--- Exercise details ---
Find every line in the records below that contains "center", and copy it.

--- Records to process ---
BEGIN

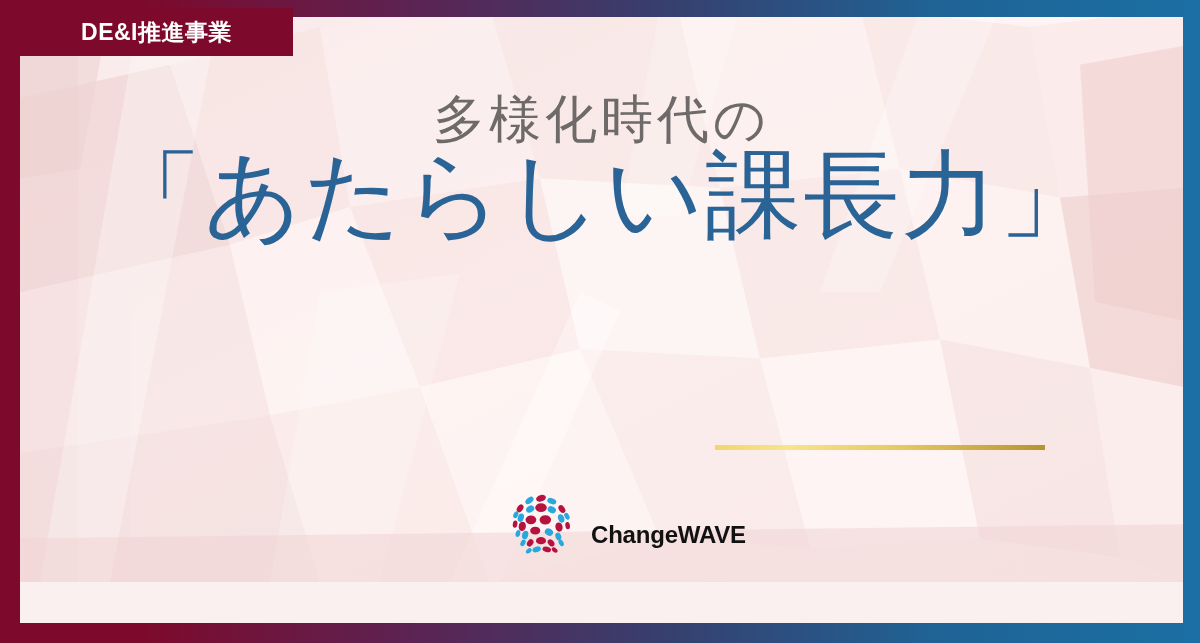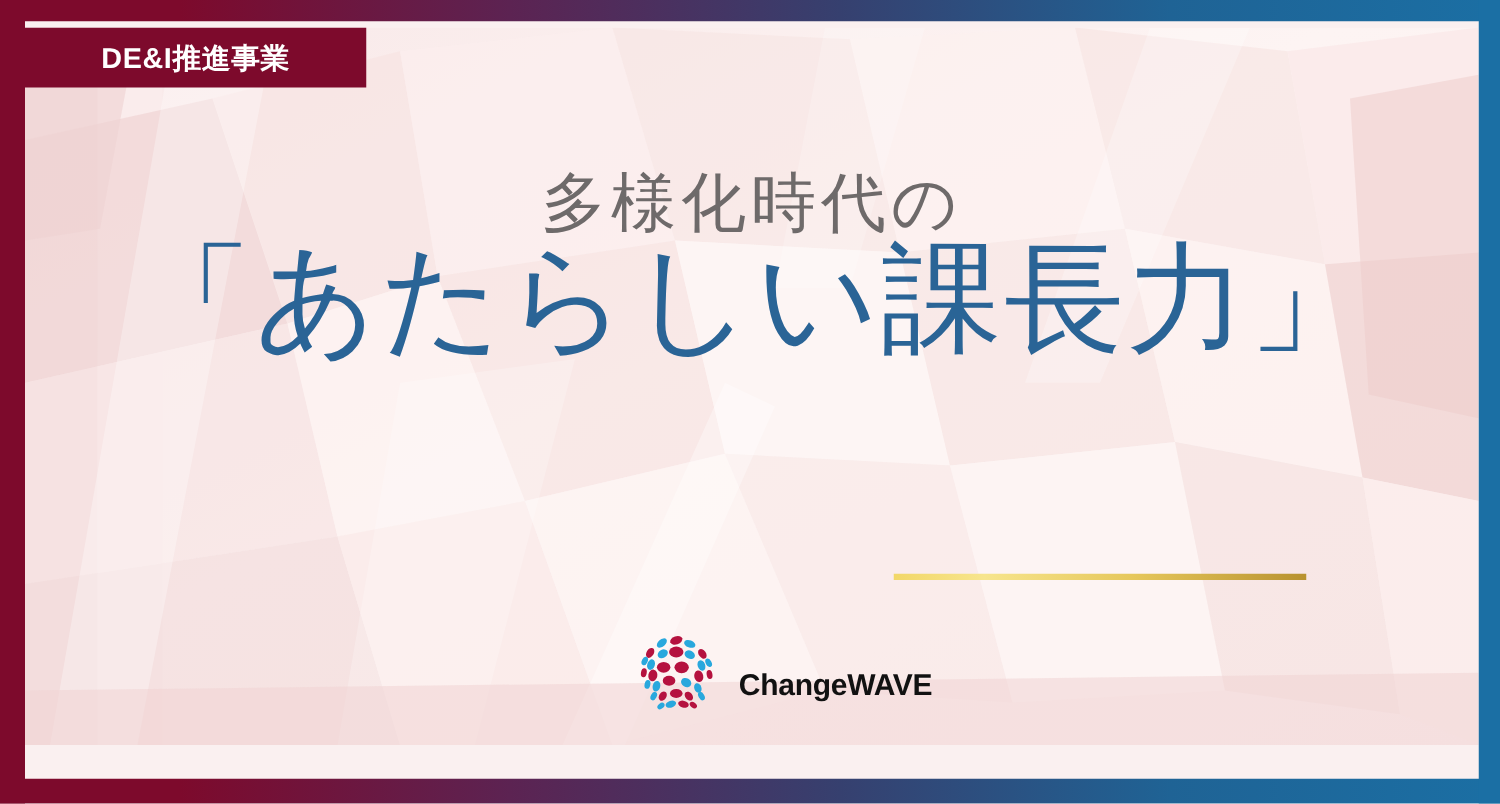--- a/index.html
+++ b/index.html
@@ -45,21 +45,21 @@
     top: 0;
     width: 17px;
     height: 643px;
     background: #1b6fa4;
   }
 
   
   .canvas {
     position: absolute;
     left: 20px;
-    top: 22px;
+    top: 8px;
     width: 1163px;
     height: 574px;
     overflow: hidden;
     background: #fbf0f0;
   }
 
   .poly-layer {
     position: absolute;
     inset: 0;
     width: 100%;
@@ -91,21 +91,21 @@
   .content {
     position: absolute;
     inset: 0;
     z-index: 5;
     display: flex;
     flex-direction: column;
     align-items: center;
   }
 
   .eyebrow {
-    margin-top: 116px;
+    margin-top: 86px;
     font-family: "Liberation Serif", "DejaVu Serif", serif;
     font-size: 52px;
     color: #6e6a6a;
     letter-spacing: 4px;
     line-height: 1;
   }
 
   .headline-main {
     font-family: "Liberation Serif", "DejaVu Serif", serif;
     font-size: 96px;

END
BEGIN

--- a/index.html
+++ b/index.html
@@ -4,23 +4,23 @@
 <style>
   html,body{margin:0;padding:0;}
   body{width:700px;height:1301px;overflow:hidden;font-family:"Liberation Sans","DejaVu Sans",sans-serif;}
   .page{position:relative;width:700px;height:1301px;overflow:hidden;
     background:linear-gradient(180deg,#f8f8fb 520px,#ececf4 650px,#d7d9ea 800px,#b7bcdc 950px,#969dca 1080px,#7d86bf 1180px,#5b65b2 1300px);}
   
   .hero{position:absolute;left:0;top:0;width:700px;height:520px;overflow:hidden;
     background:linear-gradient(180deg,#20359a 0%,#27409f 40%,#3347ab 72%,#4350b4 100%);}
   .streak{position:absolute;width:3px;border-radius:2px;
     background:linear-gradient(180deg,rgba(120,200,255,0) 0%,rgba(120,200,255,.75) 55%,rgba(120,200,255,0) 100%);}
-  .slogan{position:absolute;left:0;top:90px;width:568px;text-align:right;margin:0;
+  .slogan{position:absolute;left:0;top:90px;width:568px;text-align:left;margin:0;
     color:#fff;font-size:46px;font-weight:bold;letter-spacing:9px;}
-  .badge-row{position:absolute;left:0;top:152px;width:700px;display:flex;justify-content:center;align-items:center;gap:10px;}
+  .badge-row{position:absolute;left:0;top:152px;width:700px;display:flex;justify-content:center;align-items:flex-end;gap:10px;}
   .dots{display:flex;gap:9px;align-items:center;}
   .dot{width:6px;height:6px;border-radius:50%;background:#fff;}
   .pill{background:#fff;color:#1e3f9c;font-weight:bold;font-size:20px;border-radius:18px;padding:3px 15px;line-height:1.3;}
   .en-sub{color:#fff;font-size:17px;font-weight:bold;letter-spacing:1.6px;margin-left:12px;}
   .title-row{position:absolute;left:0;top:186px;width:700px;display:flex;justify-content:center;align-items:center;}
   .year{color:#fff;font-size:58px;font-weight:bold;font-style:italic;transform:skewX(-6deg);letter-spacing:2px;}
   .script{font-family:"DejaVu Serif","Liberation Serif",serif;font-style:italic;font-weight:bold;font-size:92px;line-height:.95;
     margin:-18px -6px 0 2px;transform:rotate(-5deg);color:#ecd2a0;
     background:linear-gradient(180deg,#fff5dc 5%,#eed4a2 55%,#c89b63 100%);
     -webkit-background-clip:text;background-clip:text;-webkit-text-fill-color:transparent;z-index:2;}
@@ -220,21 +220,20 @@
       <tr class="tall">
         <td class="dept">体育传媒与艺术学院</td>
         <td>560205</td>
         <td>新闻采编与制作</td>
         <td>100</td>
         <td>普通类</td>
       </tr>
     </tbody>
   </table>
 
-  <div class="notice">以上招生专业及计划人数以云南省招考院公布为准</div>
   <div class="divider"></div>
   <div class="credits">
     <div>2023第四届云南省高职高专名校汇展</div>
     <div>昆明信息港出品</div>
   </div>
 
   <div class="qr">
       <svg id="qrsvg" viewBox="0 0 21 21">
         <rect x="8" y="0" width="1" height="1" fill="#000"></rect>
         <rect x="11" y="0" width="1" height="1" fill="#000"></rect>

END
BEGIN

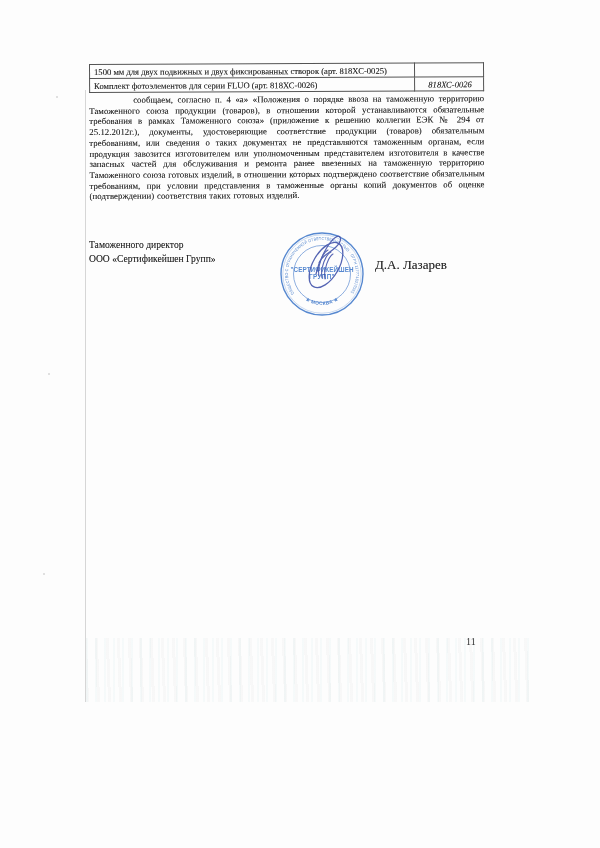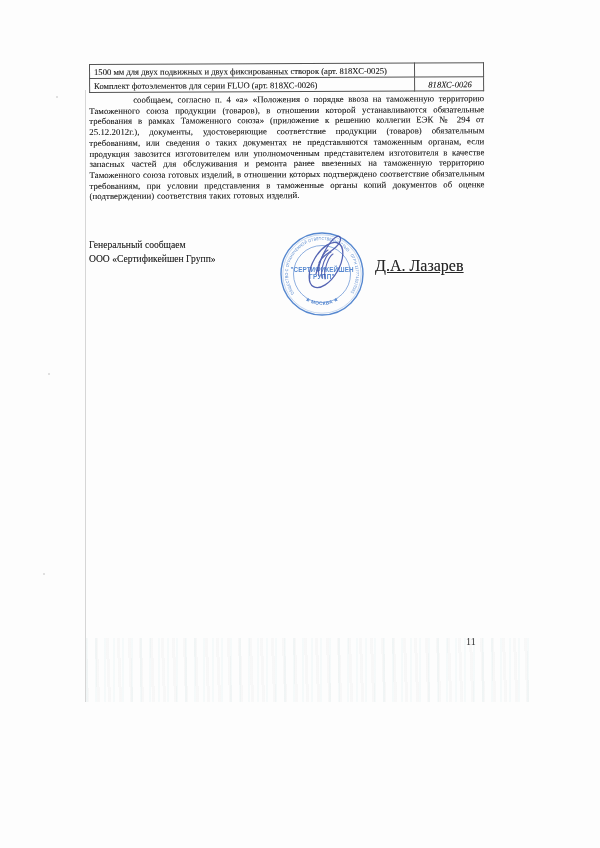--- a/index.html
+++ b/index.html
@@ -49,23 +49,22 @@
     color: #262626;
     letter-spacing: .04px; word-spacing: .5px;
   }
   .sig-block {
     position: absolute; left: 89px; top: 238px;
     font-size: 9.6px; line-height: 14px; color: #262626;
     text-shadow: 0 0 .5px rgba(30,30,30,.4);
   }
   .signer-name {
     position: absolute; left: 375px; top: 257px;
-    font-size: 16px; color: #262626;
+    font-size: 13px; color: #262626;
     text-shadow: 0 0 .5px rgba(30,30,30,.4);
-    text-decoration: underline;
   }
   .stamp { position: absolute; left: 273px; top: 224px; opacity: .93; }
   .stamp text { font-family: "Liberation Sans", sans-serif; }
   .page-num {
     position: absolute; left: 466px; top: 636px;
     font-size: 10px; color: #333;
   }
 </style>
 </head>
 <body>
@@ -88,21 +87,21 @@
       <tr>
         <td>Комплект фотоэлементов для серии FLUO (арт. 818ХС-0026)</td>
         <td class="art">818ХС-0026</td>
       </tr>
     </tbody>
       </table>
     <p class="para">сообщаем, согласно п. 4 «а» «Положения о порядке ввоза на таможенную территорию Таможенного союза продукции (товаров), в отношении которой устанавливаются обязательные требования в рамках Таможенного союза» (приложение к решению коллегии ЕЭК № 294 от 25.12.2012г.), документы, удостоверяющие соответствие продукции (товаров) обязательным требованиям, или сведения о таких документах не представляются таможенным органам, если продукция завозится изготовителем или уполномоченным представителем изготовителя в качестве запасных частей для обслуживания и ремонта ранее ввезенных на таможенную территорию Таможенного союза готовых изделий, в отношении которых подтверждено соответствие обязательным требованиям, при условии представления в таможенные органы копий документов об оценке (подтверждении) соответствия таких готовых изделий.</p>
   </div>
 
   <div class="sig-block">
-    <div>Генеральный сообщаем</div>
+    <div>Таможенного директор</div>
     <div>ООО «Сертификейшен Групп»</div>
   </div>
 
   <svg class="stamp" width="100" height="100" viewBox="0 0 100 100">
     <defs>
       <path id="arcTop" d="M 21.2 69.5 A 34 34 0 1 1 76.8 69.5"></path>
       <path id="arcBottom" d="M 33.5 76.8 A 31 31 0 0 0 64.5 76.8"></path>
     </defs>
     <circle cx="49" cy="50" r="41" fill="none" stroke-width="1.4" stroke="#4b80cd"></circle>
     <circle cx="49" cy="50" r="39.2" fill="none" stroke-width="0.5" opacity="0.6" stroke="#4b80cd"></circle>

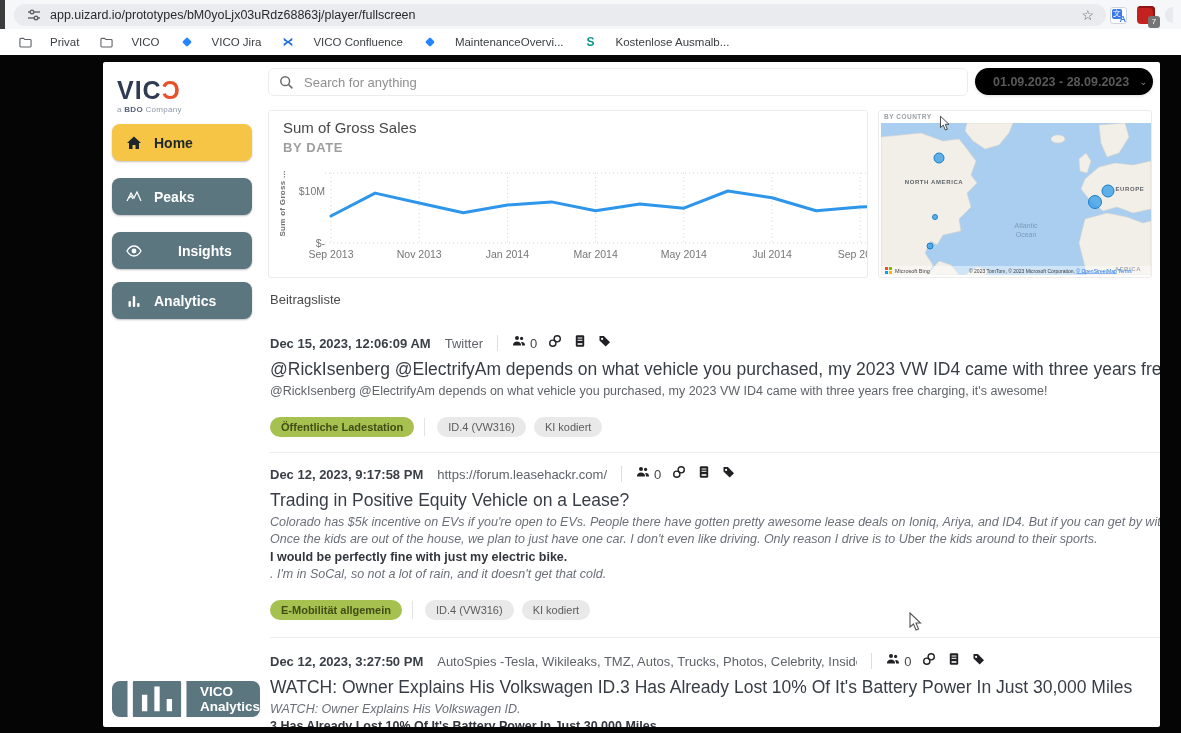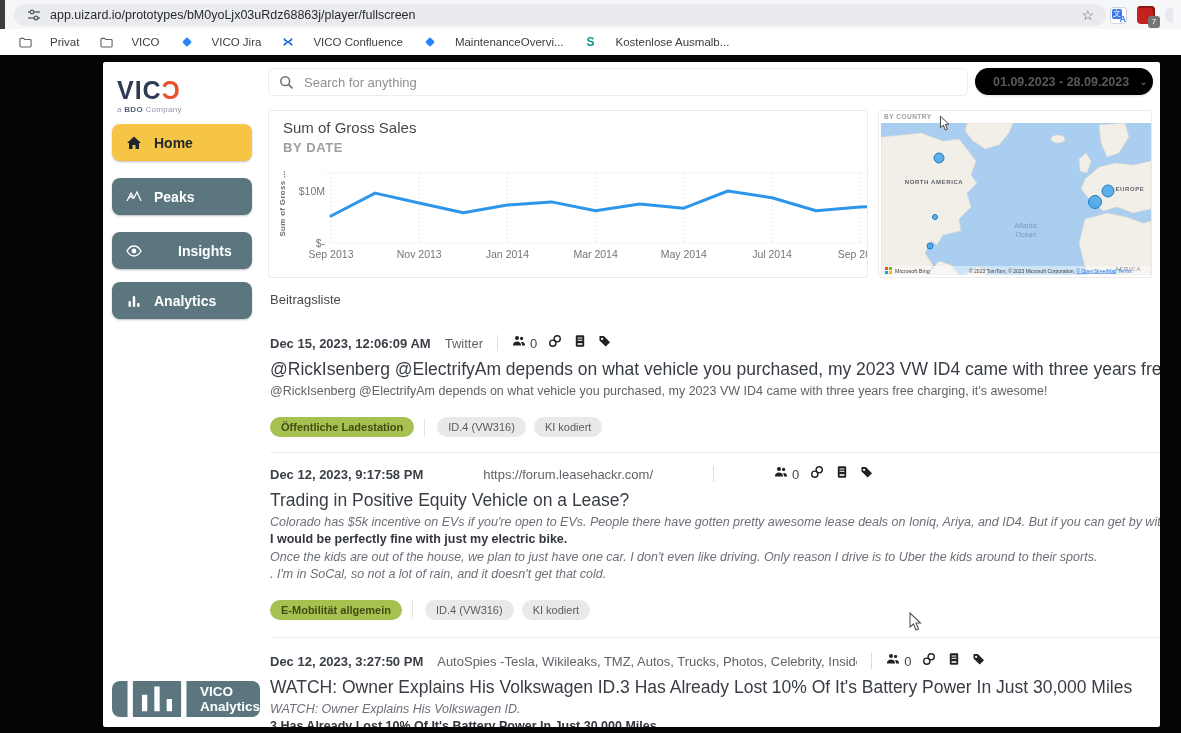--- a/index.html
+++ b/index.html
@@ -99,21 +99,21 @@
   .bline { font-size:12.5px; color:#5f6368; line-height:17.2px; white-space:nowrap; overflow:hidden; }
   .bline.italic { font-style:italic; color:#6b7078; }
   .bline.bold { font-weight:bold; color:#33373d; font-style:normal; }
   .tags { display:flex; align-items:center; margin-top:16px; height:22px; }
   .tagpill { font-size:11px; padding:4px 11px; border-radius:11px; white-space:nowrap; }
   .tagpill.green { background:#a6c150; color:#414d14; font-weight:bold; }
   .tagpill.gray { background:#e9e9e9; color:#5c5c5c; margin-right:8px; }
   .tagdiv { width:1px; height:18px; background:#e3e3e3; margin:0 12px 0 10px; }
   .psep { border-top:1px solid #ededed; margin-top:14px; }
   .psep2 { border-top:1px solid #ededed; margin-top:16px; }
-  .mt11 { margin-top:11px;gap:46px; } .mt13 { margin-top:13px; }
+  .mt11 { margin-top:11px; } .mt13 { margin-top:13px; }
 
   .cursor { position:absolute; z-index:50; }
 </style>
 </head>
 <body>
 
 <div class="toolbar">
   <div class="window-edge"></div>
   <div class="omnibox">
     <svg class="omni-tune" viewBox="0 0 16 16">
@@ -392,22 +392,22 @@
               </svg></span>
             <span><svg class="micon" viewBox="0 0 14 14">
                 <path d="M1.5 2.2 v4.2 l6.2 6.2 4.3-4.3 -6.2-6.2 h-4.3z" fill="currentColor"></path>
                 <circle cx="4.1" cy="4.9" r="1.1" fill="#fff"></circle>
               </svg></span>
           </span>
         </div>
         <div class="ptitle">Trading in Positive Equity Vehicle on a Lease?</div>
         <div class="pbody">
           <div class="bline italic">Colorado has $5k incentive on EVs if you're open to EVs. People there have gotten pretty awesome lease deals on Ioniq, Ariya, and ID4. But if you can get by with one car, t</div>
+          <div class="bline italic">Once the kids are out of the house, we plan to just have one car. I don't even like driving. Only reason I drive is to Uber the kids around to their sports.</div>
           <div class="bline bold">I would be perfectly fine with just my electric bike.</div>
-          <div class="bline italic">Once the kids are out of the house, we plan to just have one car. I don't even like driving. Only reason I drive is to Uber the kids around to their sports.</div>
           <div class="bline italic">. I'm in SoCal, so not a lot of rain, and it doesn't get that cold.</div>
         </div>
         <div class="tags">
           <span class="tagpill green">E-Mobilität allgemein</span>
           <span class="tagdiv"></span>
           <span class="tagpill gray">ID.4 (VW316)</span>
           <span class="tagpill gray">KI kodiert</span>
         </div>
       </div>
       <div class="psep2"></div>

END

--- Problem solution ---
     align-items: center;
-  .badge-row{position:absolute;left:0;top:152px;width:700px;display:flex;justify-content:center;align-items:center;gap:10px;}
+  .badge-row{position:absolute;left:0;top:152px;width:700px;display:flex;justify-content:center;align-items:flex-end;gap:10px;}
   .dots{display:flex;gap:9px;align-items:center;}
   .title-row{position:absolute;left:0;top:186px;width:700px;display:flex;justify-content:center;align-items:center;}
   .tags { display:flex; align-items:center; margin-top:16px; height:22px; }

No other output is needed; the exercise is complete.